METHOD: Eighteen students spent 1 day each shadowing an FY1, holding their pager and carrying out their duties under direct supervision. Questionnaires, based on UKGMC expectations of an FY1, were completed assessing students' confidence and experience before and after the shifts. The doctors were interviewed.

RESULTS: The questionnaire response rate was 72 per cent (13/18). The overall increase in student experiences in good clinical care (p<0.001), maintaining good medical practice--teaching and learning (p=0.002), and recognition and management of the acutely ill (p<0.001), were statistically significant. The increase in student confidence in answering the pager (p<0.001), prioritising jobs (p=0.002), venepuncture (p=0.008), writing drug charts (p=0.031), writing in patient notes (p=0.002) and developing management plans (p=0.002) were statistically significant. Qualitative results yielded an overwhelming opinion from students and doctors that it should be made a compulsory part of the third-year curriculum. The doctors found it increased their knowledge and teaching skills.

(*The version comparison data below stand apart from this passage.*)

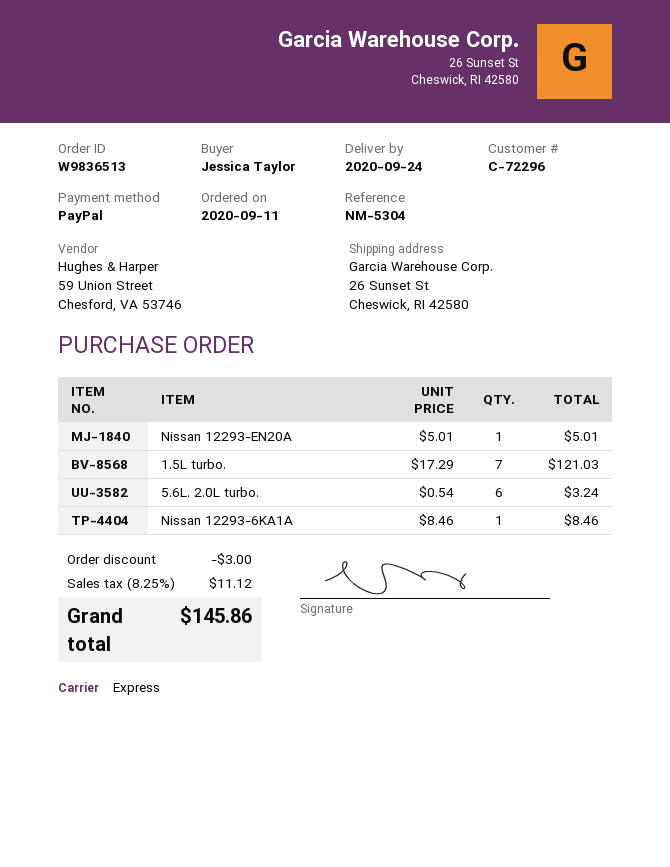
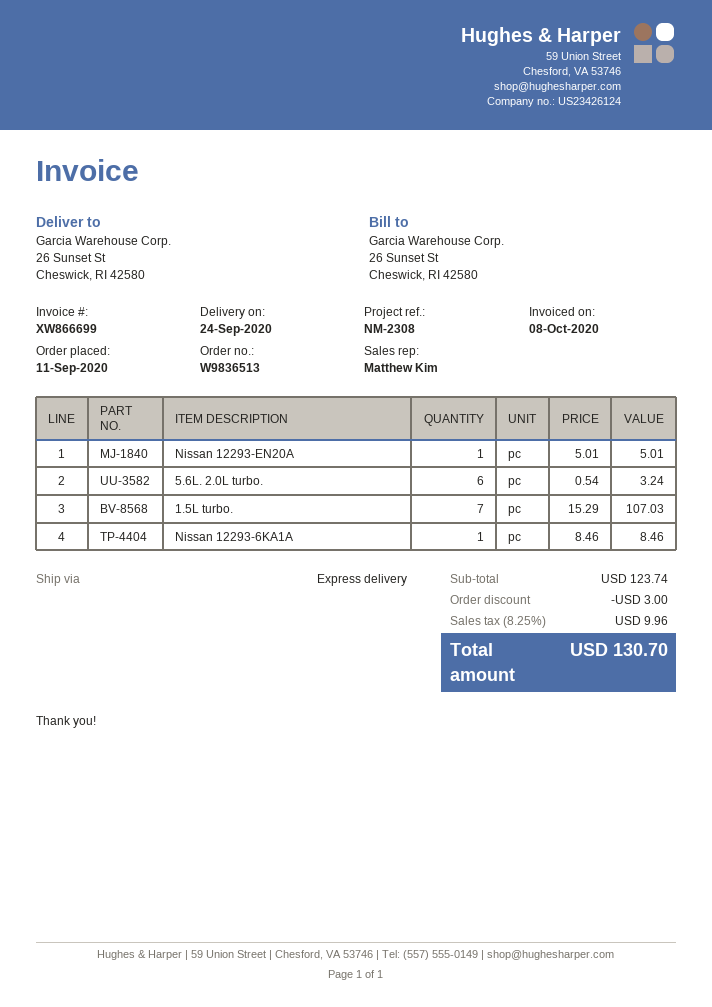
reference: NM-5304 -> NM-2308
1.5L turbo.: 7 x 17.29 = 121.03 -> 7 x 15.29 = 107.03
tax: 8.25% = 11.12 -> 8.25% = 9.96
total: 145.86 -> 130.70

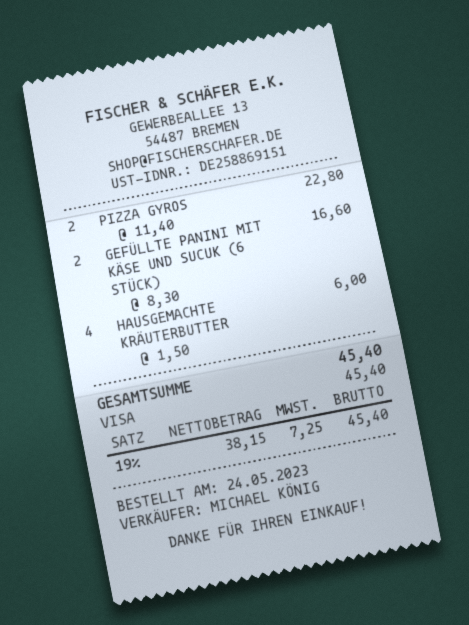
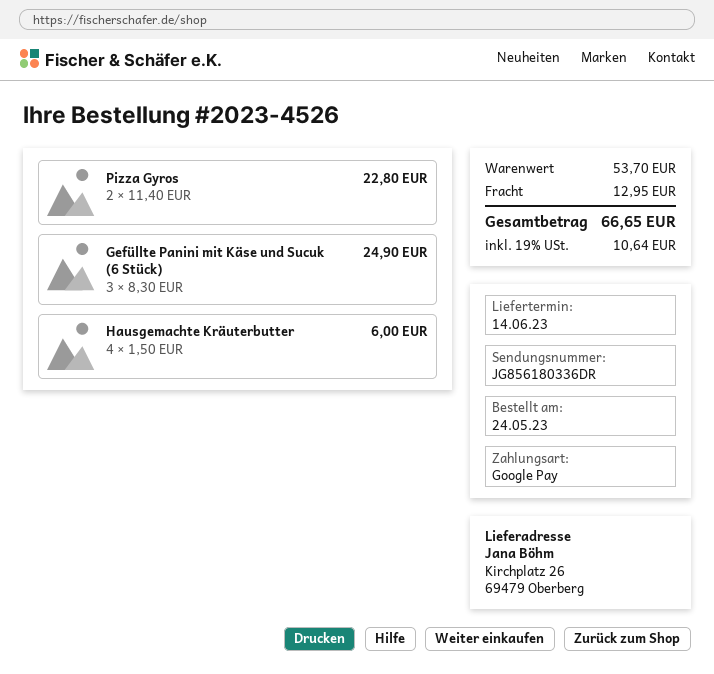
payment method: Visa -> Google Pay
GEFÜLLTE PANINI MIT KÄSE UND SUCUK (6 STÜCK): 2 x 8.30 = 16.60 -> 3 x 8.30 = 24.90
shipping: none -> 12.95
tax: 19% = 7.25 -> 19% = 10.64
total: 45.40 -> 66.65

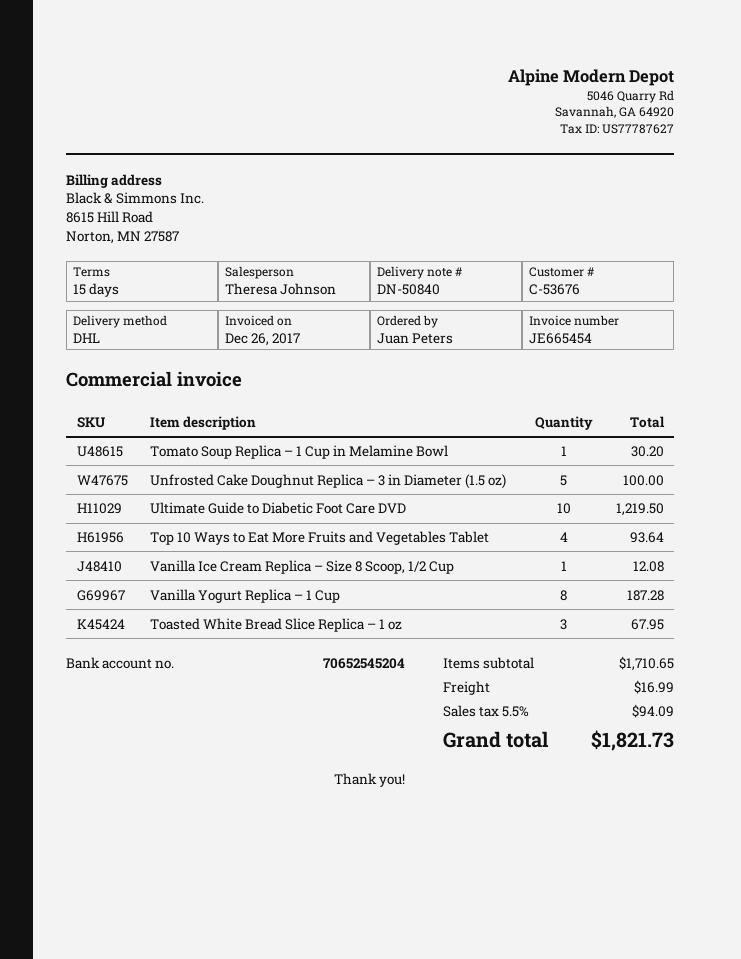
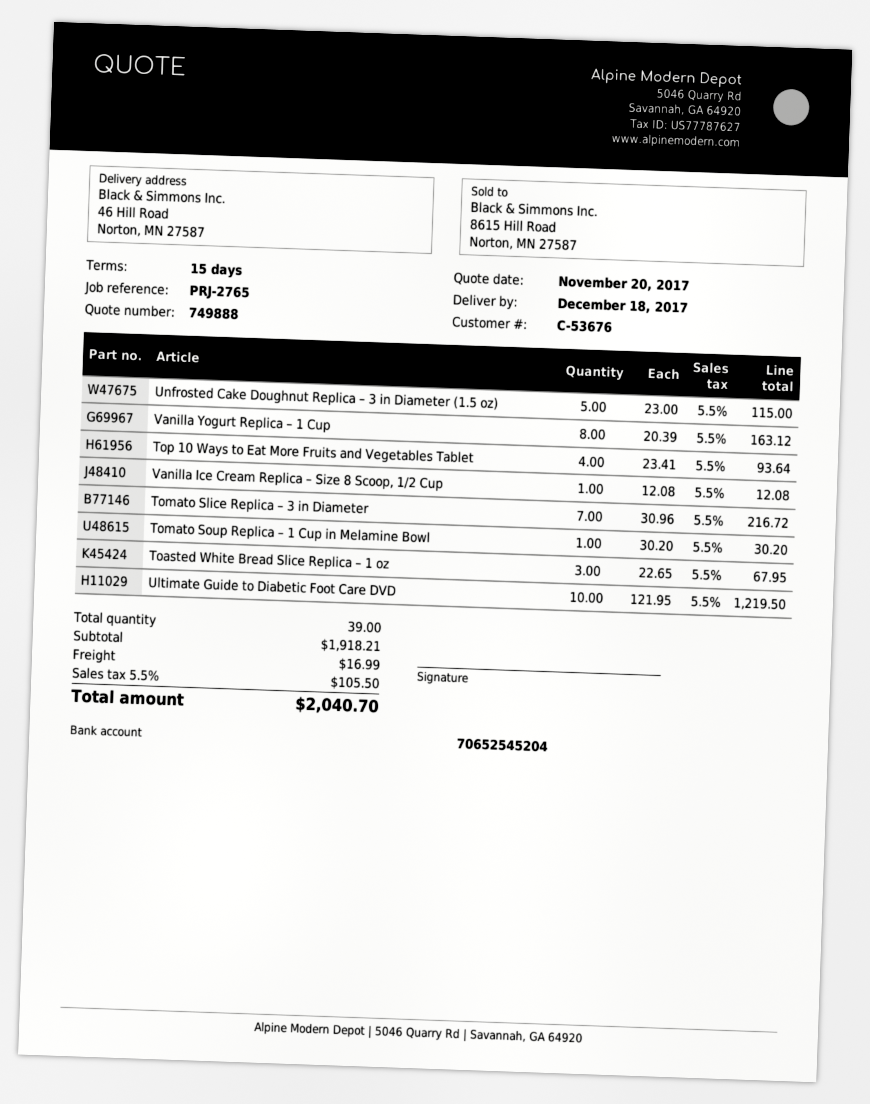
Unfrosted Cake Doughnut Replica – 3 in Diameter (1.5 oz): 5 for 100.00 -> 5 for 115.00
Vanilla Yogurt Replica – 1 Cup: 8 for 187.28 -> 8 for 163.12
Tomato Slice Replica – 3 in Diameter: none -> 7 for 216.72
subtotal: 1710.65 -> 1918.21
tax: 5.5% = 94.09 -> 5.5% = 105.50
total: 1821.73 -> 2040.70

CONCLUSION: This study has implications for the future of medical training. If incorporated into the third-year curriculum, compulsory shadowing would give students a structured one-to-one learning experience during which to learn clinically relevant skills. By shadowing a doctor so closely, they will also learn first-hand how to interact professionally with patients and other health care workers, a skill difficult to teach at medical school.